# THE TASK
Filter these entries down to the lines that hold the word "игра", and show each of them.
SUPPLIED ENTRIES Start Marker
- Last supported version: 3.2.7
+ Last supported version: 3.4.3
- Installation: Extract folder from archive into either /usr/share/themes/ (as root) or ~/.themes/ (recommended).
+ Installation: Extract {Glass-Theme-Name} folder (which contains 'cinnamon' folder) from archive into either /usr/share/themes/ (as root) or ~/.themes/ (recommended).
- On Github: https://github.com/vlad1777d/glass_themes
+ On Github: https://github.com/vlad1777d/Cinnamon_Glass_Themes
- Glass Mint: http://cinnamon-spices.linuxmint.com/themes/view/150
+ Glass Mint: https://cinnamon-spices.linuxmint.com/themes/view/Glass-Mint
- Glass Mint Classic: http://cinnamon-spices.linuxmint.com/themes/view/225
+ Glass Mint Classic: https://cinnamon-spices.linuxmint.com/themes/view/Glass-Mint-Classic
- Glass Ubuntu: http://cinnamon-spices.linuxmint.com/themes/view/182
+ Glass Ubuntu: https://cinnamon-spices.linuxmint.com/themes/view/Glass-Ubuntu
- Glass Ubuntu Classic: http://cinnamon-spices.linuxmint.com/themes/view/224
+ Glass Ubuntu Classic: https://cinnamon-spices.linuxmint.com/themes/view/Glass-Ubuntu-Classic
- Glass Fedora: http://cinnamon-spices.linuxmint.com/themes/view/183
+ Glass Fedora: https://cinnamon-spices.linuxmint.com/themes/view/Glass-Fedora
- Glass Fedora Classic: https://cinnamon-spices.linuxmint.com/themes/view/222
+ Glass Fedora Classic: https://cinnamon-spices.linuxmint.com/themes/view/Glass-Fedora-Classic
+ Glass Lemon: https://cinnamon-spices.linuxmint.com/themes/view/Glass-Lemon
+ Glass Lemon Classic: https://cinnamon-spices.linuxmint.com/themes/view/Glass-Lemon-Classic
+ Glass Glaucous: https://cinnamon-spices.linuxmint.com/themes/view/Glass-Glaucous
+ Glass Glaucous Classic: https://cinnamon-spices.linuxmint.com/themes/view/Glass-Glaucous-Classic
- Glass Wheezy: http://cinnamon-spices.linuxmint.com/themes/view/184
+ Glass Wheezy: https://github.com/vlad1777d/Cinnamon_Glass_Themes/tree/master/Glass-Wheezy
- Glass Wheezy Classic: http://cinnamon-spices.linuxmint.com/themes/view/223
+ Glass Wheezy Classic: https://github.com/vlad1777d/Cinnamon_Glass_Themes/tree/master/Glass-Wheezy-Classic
SUPPLIED ENTRIES End Marker
SUPPLIED ENTRIES Start Marker
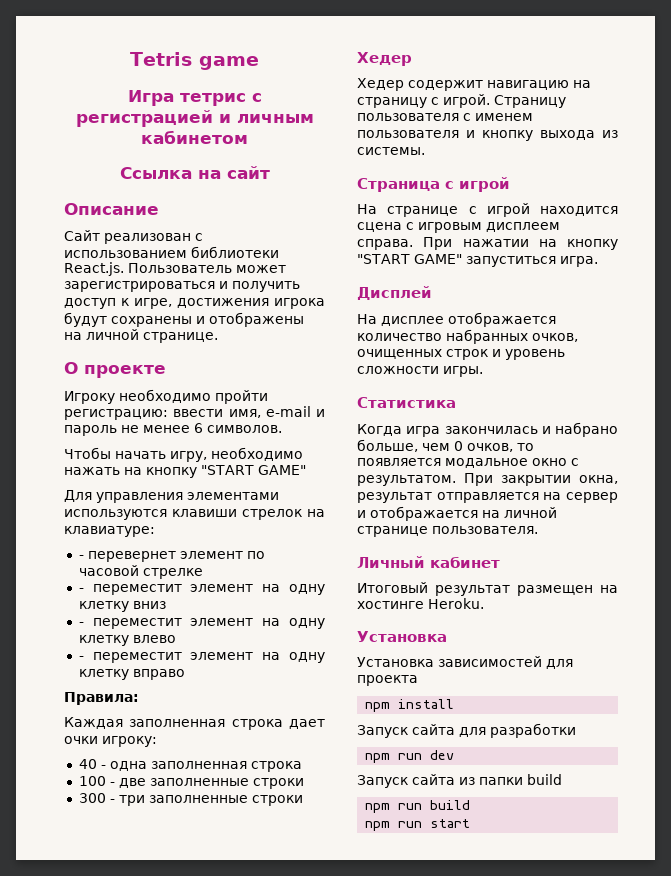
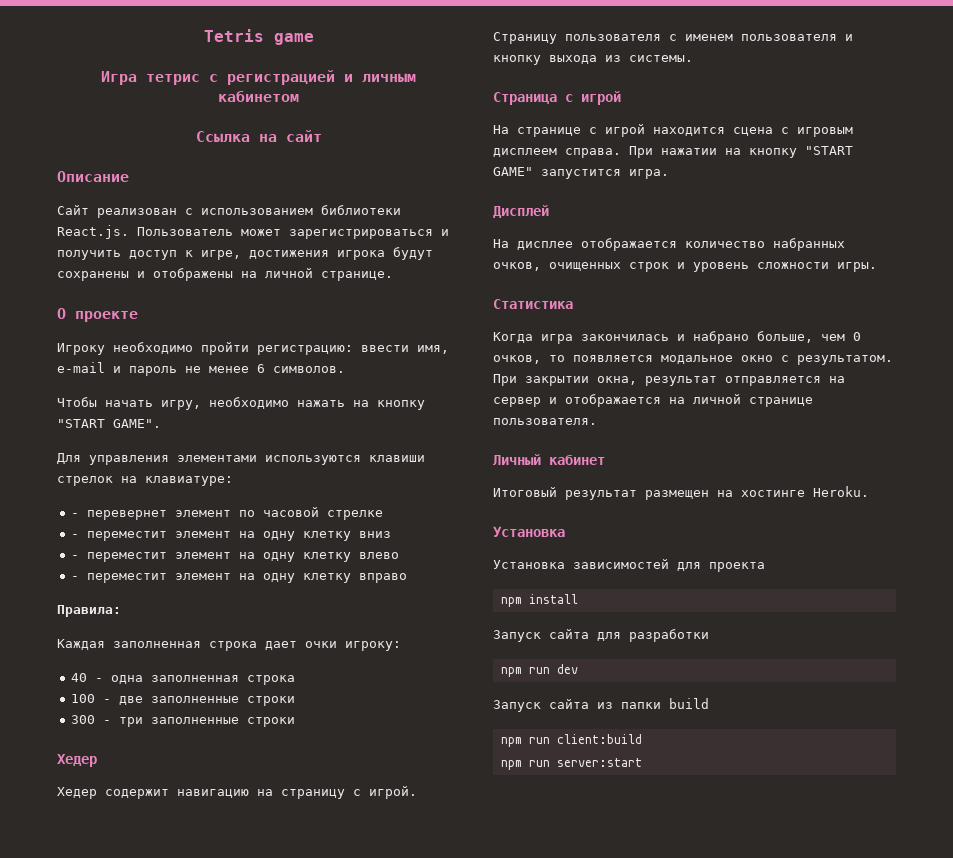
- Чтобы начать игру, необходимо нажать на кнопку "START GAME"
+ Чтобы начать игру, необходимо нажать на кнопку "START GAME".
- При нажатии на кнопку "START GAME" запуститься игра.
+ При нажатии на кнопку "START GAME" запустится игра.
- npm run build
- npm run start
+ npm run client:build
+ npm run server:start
SUPPLIED ENTRIES End Marker
# REPLY TO THE EXERCISE
- При нажатии на кнопку "START GAME" запуститься игра.
+ При нажатии на кнопку "START GAME" запустится игра.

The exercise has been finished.